Droplet digital PCR (ddPCR) analysis was conducted to quantify the abundance of the sympagic dinoflagellate Polarella glacialis in sedimentary aDNA. Primers amplifying the ribosomal ITS1 region of P. glacialis, Polarella-ITS-44F (5′-CGACTGGGTGGAGATGGTTG-3′) and Polarella-ITS-138R (5′-CCCAGGTGTTTAAGCCAGGT-3′), were designed and tested for efficiency and specificity (see Supplementary Material for a detailed protocol description). All clones (N = 10) from ddPCR amplification of P. glacialis ITS1 from a mixture of all six DNA subsamples from the core surface sediment gave best hit to P. glacialis when compared to GenBank using the blastn algorithm. PCR reactions were performed in C1000 Touch thermocycler with deep-well module (Bio-Rad). PCR products were cloned using a standard cloning kit and Sanger sequenced for verification purposes. Quantitative amplification of P. glacialis ITS1 gene fragments from aDNA was followed by droplet generation and post-PCR enumeration. The ddPCR results were normalised to P. glacialis ITS1 copies per g sediment.

Results

Palynology

Most samples recorded very few dinoflagellate cysts (concentrations below 50 cysts/g sediment, see Table 1). The surface sample (sample 1 cm) was dominated by cysts of Protoceratium reticulatum. Nematosphaeropsis labyrinthus and Impagidinium pallidum were abundant and the sample also contained heterotrophic taxa (Brigantedinium, Round Brown Cysts). The samples at 24 and 249 cm contained a characteristic low-diversity assemblage in higher concentrations (respectively 286 and 187 cysts/g sed).
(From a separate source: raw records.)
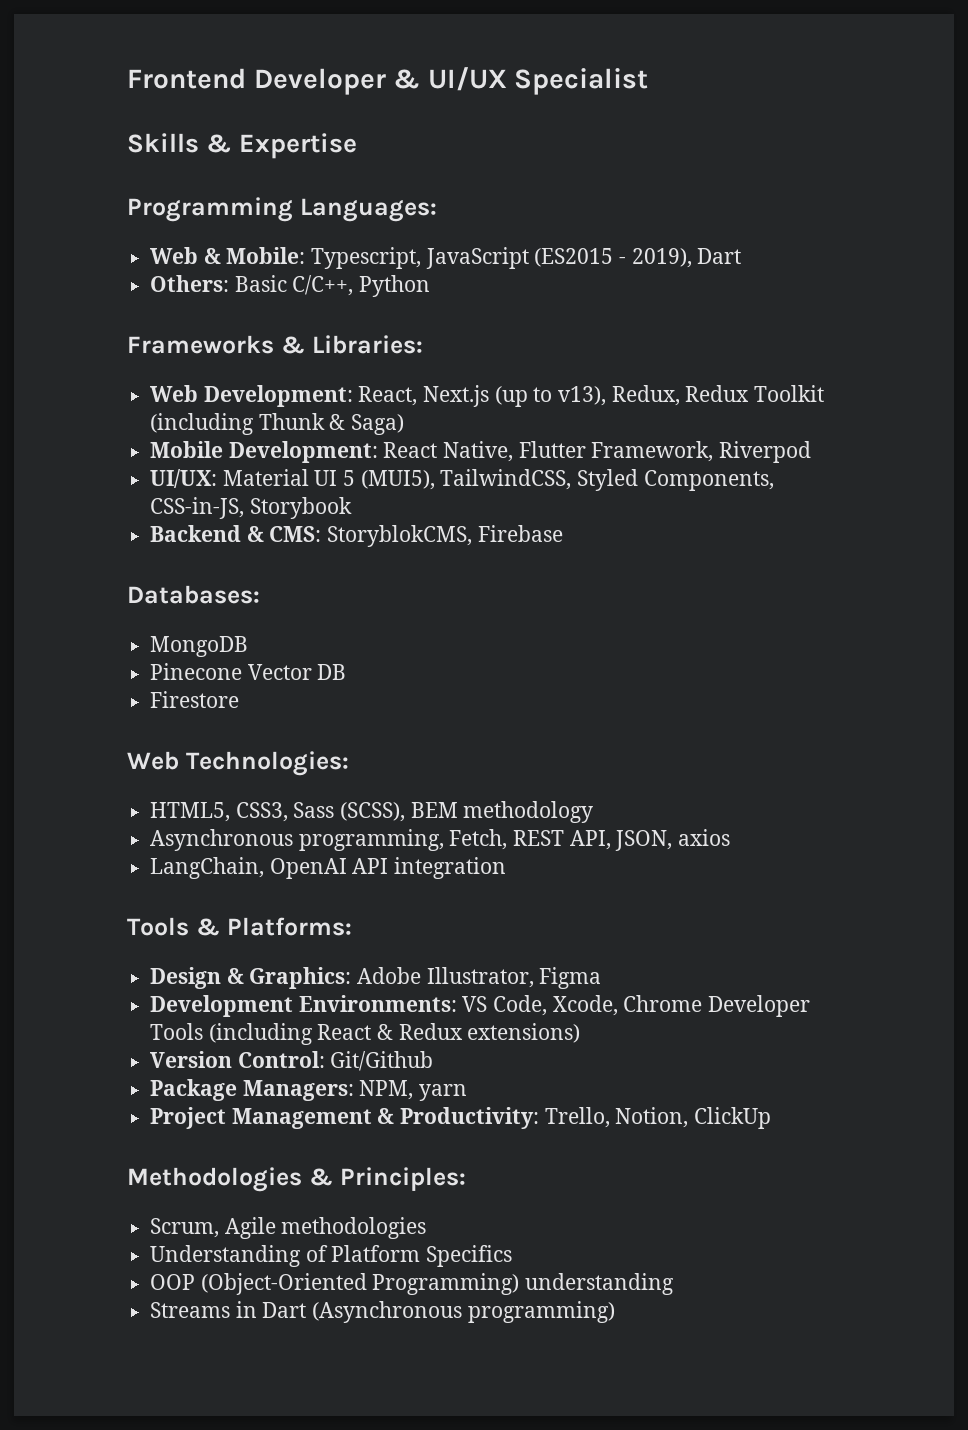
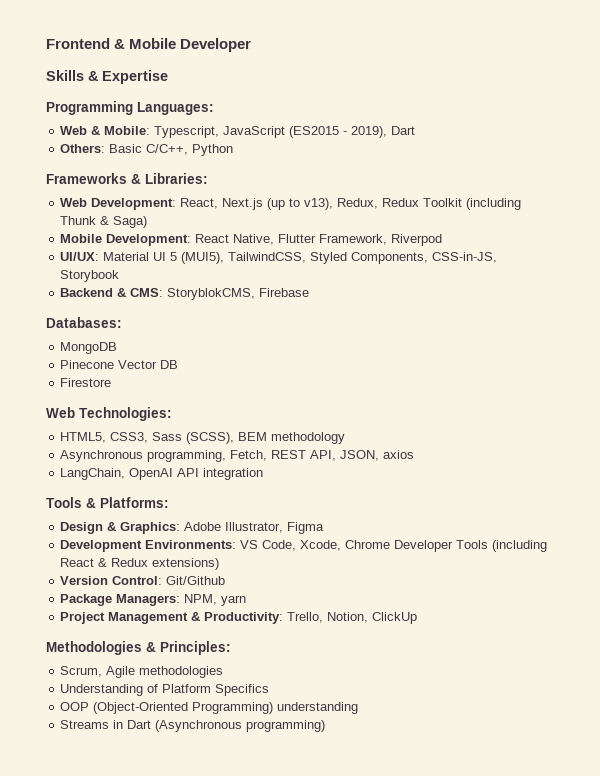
- Frontend Developer & UI/UX Specialist
+ Frontend & Mobile Developer

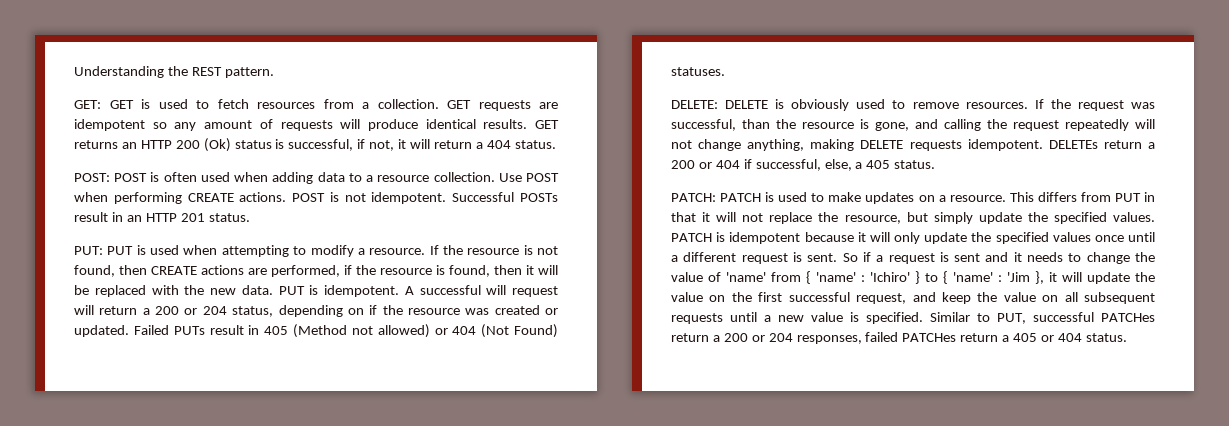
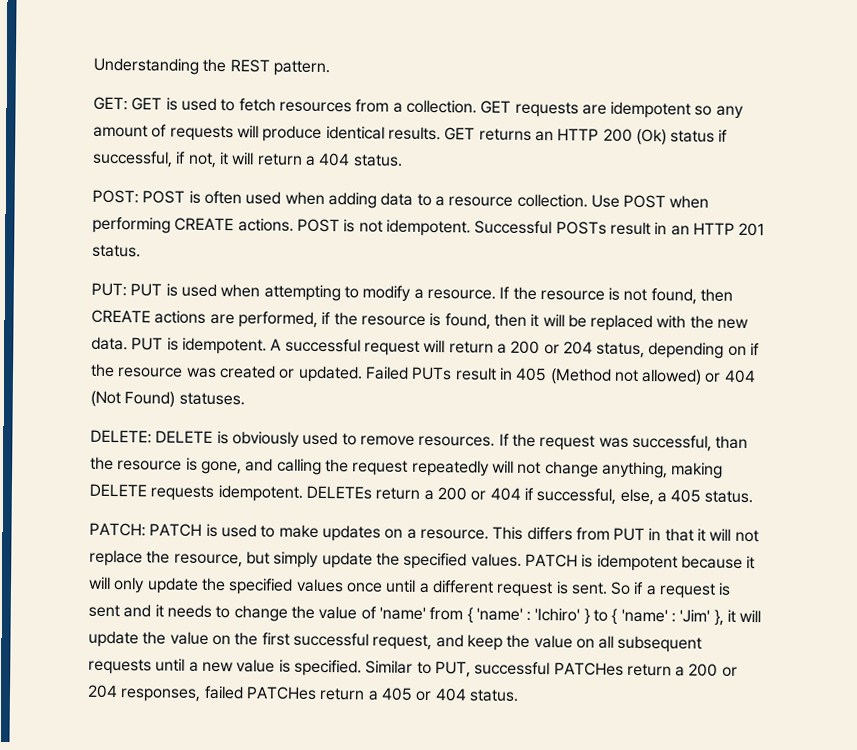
- GET returns an HTTP 200 (Ok) status is successful, if not, it will return a 404 status.
+ GET returns an HTTP 200 (Ok) status if successful, if not, it will return a 404 status.
- A successful will request will return a 200 or 204 status, depending on if the resource was created or updated.
+ A successful request will return a 200 or 204 status, depending on if the resource was created or updated.
- So if a request is sent and it needs to change the value of 'name' from { 'name' : 'Ichiro' } to { 'name' : 'Jim }, it will update the value on the first successful request, and keep the value on all subsequent requests until a new value is specified.
+ So if a request is sent and it needs to change the value of 'name' from { 'name' : 'Ichiro' } to { 'name' : 'Jim' }, it will update the value on the first successful request, and keep the value on all subsequent requests until a new value is specified.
Sample 24 cm recorded an autotrophic dinoflagellate cyst assemblage dominated by Spiniferites (including Spiniferites elongatus) and the common presence of Nematosphaeropsis labyrinthus and cysts of Protoceratium reticulatum. Such assemblage is not typically associated with sea ice. In contrast, sample 249 cm was dominated by heterotrophic taxa like Islandinium minutum, Brigantedinium and Round Brown Cysts. This sample also recorded cysts of the sea ice dinoflagellate Polarella glacialis (n = 2). Together, the dinoflagellate cyst assemblage indicated a nutrient-rich environment, associated with (seasonal) sea ice. Fresh water algae Halodinium and Pediastrum were also recorded.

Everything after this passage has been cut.